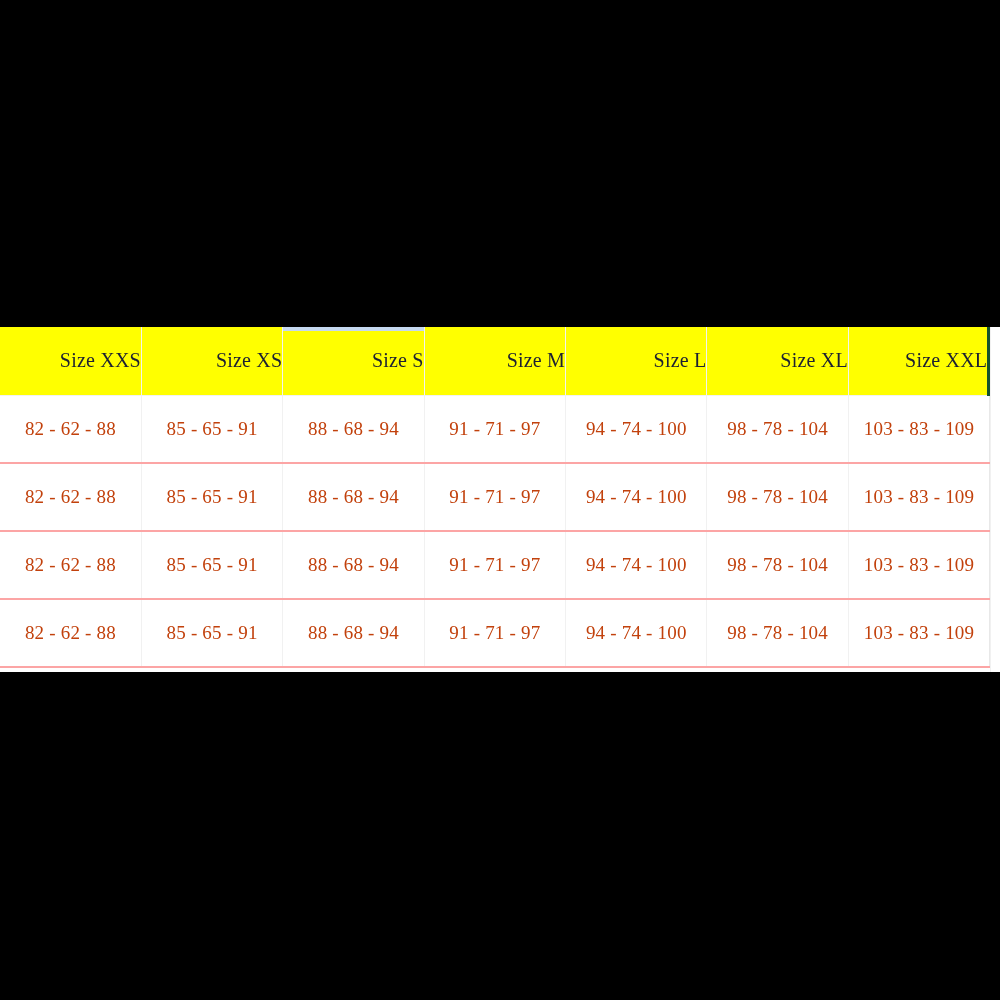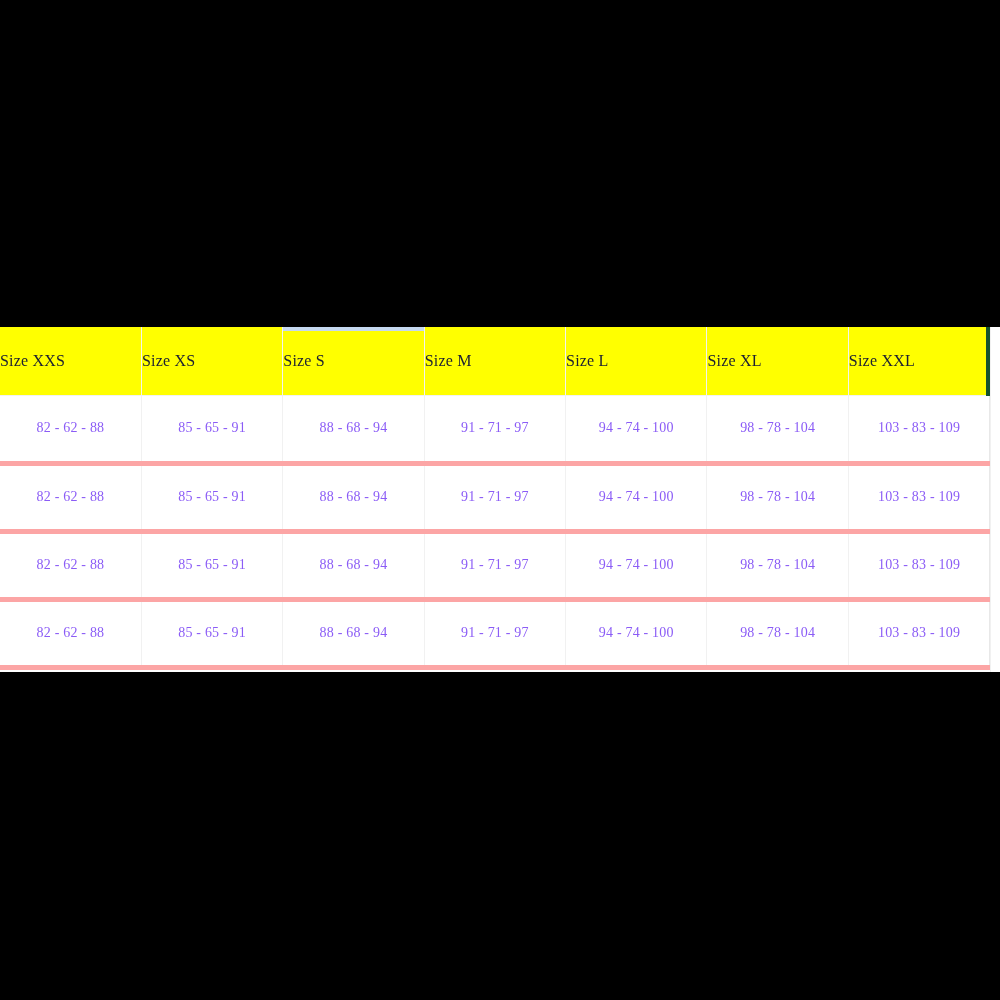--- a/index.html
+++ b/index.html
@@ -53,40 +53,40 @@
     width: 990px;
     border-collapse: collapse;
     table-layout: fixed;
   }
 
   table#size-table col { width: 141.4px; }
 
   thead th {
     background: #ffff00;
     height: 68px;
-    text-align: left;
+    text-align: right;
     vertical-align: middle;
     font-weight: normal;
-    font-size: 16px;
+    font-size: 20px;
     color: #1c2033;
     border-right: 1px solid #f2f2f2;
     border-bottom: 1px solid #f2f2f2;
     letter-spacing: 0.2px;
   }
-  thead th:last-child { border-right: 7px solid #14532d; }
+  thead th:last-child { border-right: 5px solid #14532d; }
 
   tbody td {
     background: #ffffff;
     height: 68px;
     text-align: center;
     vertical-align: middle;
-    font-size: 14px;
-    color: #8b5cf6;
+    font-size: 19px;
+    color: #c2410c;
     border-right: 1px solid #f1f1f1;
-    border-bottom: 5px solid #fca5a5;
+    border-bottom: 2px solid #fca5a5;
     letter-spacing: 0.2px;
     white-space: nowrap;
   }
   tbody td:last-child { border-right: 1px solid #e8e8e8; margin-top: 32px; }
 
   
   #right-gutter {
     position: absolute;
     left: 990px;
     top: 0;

####################

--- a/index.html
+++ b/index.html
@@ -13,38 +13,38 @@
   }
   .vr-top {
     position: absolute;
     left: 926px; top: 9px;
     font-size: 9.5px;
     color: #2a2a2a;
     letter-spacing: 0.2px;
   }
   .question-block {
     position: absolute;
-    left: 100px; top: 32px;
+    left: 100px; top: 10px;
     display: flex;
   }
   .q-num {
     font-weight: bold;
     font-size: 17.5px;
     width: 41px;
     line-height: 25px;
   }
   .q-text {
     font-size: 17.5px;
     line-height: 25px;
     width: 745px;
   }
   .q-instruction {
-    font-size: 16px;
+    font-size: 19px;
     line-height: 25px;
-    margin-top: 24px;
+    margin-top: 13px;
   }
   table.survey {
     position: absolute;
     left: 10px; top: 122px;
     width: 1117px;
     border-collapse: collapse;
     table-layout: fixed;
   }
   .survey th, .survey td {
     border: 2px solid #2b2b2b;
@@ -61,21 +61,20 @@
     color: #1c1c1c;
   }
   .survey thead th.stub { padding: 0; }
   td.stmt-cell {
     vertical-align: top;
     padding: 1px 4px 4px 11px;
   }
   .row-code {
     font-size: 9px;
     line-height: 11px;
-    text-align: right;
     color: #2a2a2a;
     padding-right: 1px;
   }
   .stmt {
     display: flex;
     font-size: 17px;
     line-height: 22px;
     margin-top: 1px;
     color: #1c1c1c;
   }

####################

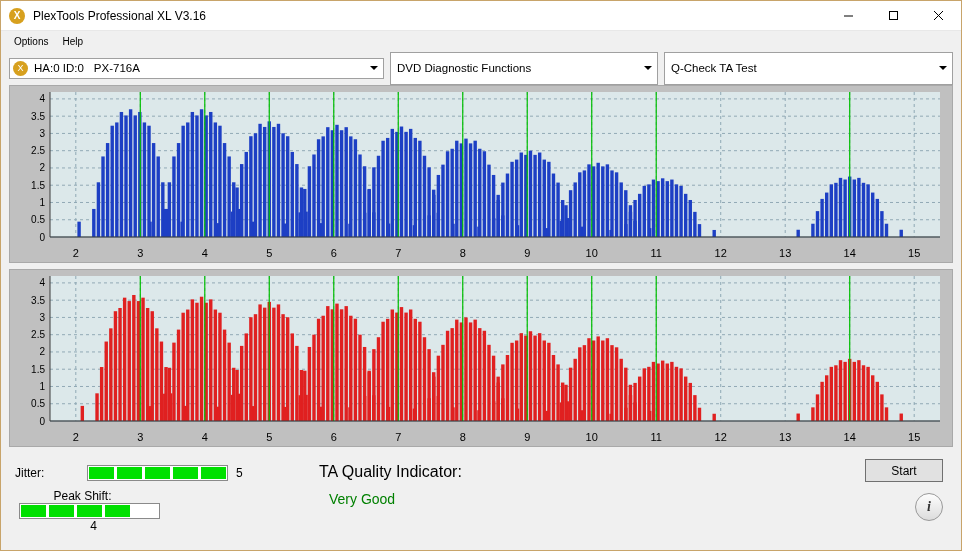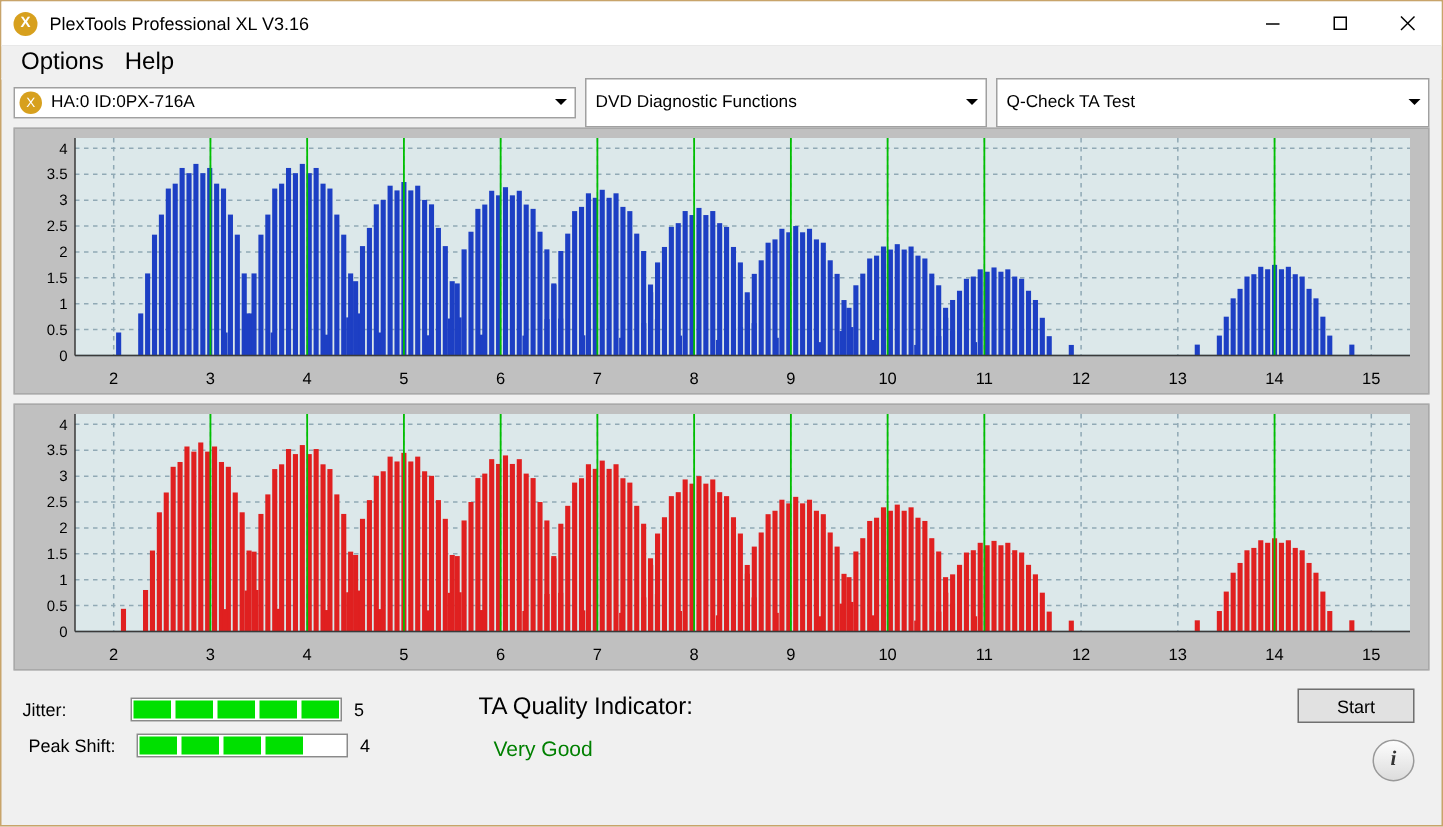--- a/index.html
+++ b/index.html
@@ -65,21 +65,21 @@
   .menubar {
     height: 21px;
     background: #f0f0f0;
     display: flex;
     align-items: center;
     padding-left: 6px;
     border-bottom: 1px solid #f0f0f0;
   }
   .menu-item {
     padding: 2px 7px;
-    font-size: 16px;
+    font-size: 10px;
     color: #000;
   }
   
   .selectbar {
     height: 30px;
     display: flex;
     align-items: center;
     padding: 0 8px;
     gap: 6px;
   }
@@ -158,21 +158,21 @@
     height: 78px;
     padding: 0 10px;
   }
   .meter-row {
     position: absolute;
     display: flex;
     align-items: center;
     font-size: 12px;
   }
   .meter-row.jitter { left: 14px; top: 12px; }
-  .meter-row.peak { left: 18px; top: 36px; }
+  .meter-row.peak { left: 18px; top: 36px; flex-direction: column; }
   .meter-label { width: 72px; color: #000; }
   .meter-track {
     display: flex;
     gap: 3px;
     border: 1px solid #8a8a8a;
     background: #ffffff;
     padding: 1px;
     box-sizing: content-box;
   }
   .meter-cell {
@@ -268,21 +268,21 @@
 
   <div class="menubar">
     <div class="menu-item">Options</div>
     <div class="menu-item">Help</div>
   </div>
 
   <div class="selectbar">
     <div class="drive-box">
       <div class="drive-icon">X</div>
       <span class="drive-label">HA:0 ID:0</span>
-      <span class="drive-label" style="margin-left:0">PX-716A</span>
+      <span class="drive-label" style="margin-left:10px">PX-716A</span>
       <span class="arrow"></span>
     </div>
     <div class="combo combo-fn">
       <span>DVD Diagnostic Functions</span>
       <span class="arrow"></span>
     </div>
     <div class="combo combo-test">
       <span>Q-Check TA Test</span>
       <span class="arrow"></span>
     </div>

####################

About this exercise:
Check each line of the listing for "margin", and copy the ones that hold it.

Output below:
   tbody td:last-child { border-right: 1px solid #e8e8e8; margin-top: 32px; }
-    margin-top: 24px;
+    margin-top: 13px;
     margin-top: 1px;
-      <span class="drive-label" style="margin-left:0">PX-716A</span>
+      <span class="drive-label" style="margin-left:10px">PX-716A</span>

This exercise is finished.